The Chancellor’s dream of American type productivity rates for the UK seems a long way off according to the latest report by the OECD and the reasons are intriguing
Since Labour came to power seven years ago productivity has risen but the rates have been disappointing. Output per worker rose by 2.1% per annum for the 35 years from 1960 but has only been 1.7% since 1997. In 2003 it was even lower at 1.5%.
In its report published on 20th January the OECD suggested that the culprit for the decline was low skills in the working population. Almost 25% of the adult population lacks basic literacy and numeracy skills which is more than twice the rate in Germany.
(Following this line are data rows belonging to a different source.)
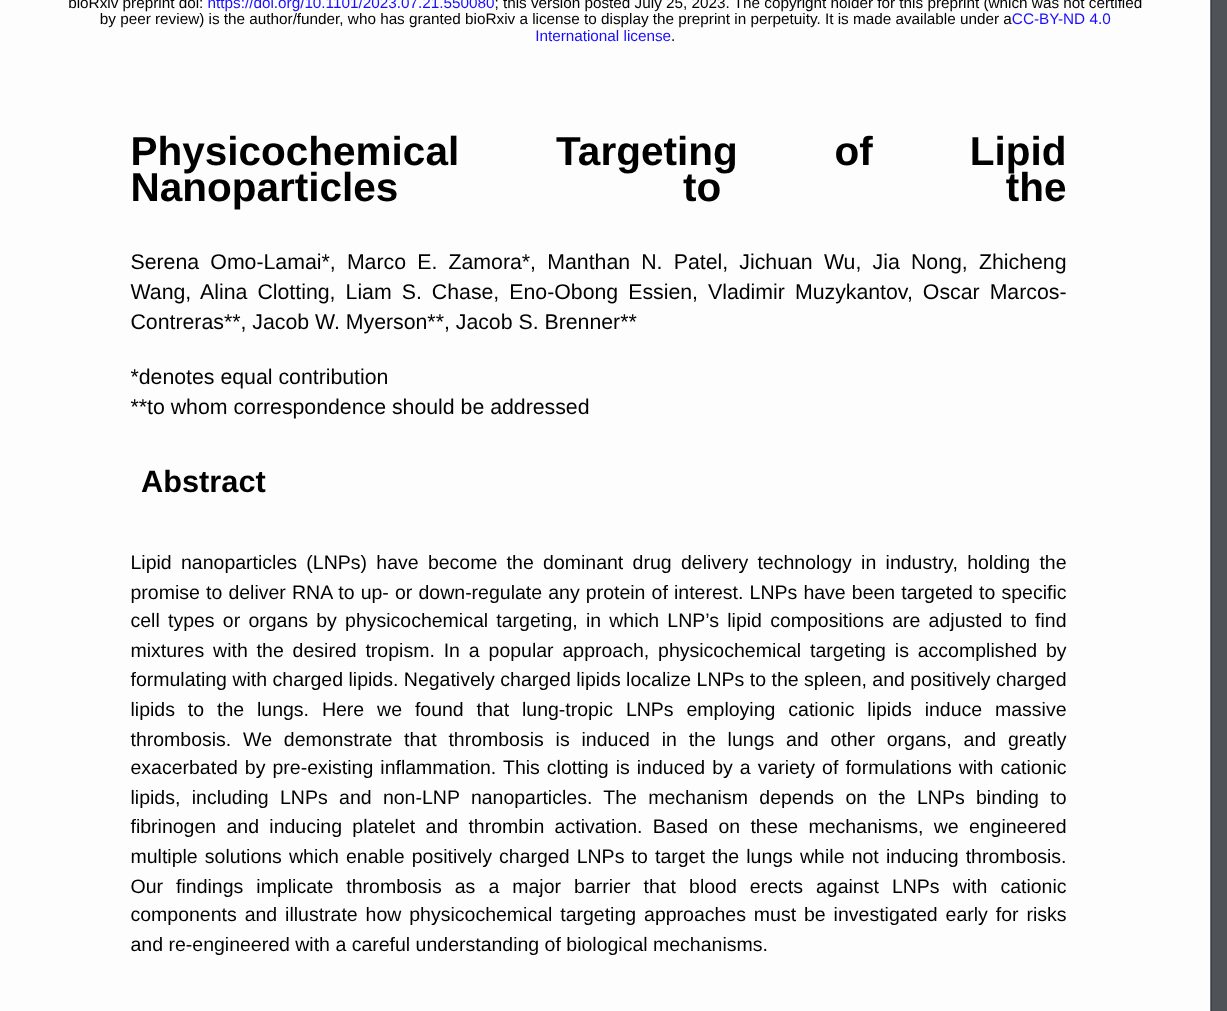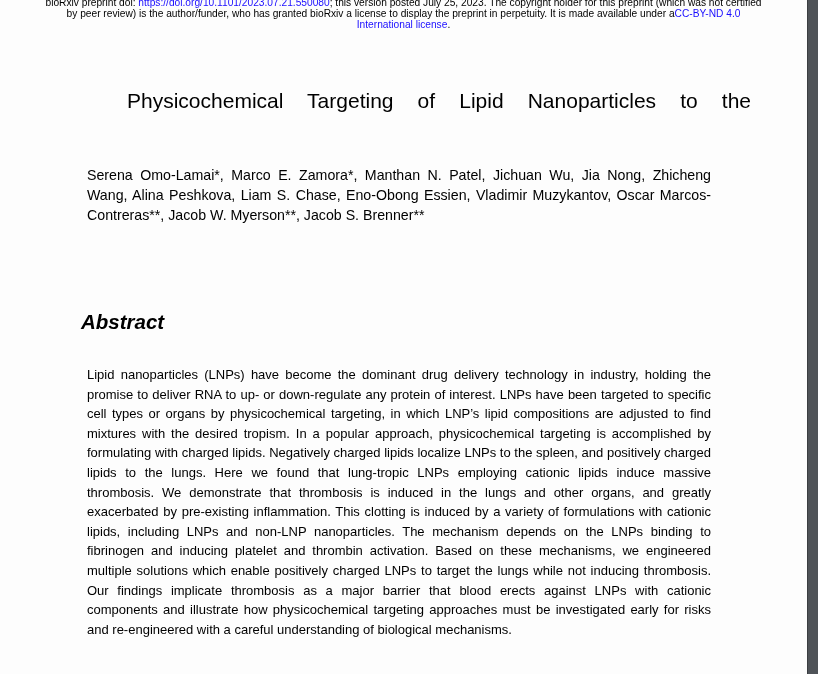"Physicochemical Targeting of Lipid" .title { font-size: 21px -> 27px; font-weight: normal -> bold; margin-left: 40px -> none }
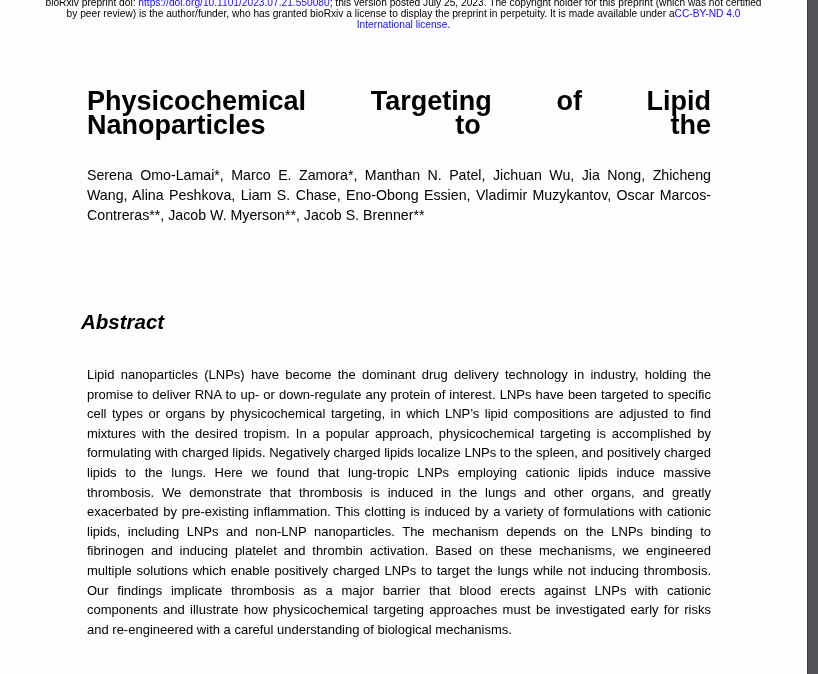"Serena Omo-Lamai*, Marco E. Zamora*," div.authors { text: Peshkova -> Clotting }
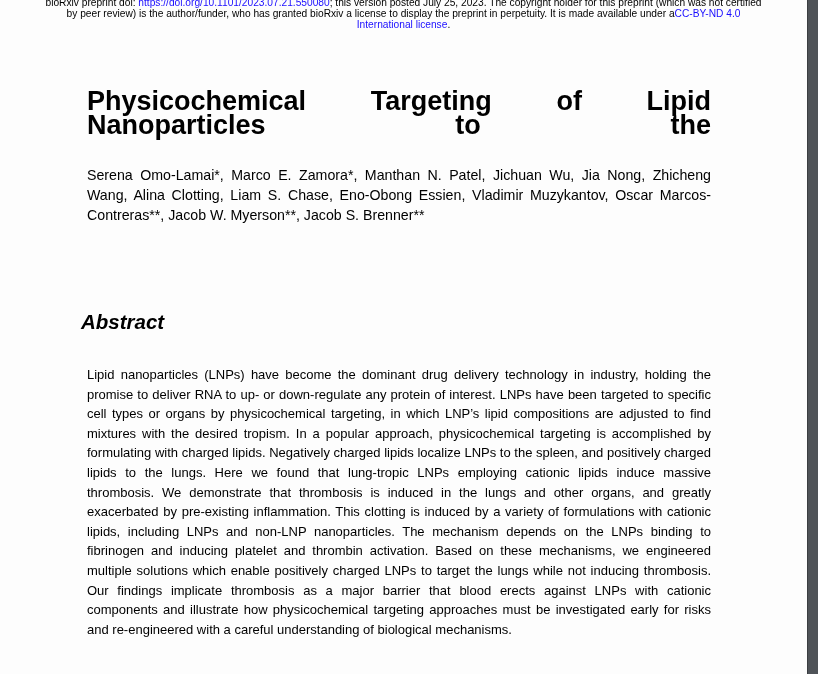"*denotes equal contribution" div.notes { html: none -> <div> <div>*denotes equal contribution</div> <div>**to whom correspondence should be addressed</div> </div> }
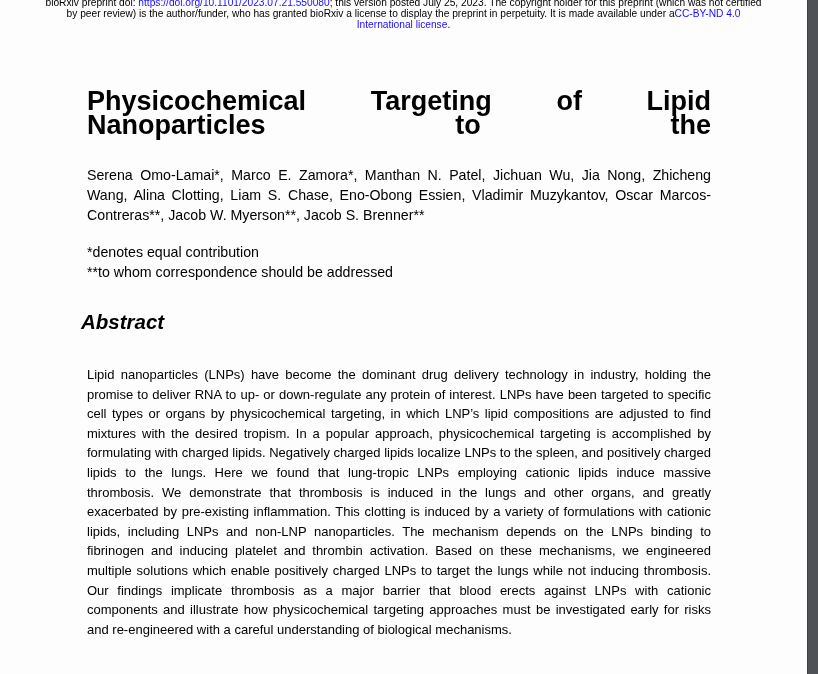"Abstract" .abstract-heading { font-style: italic -> none; left: 81px -> 94px }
But this skills gap is longstanding and it is difficult to see why it should have such a marked affect over the last five to ten years. The Confederation of British Industry (CBI) points the finger of blame at over-regulation and red-tape and has asked the government to address the situation as a matter of urgency (see earlier story in Knowledge Base).
Perhaps most worryingly for the Government the OECD report is not complimentary about the increased expenditure in the public sector. A cash increase of 10.2% in the past year has only seen a 1.7% increase in productivity and it advises that the chancellor reduces the rate of public spending in both education and health to avoid “locking in inefficiencies”.
If he takes the OECD advice (unlikely) it could have implications for a city like Brighton & Hove where public services are the largest employer.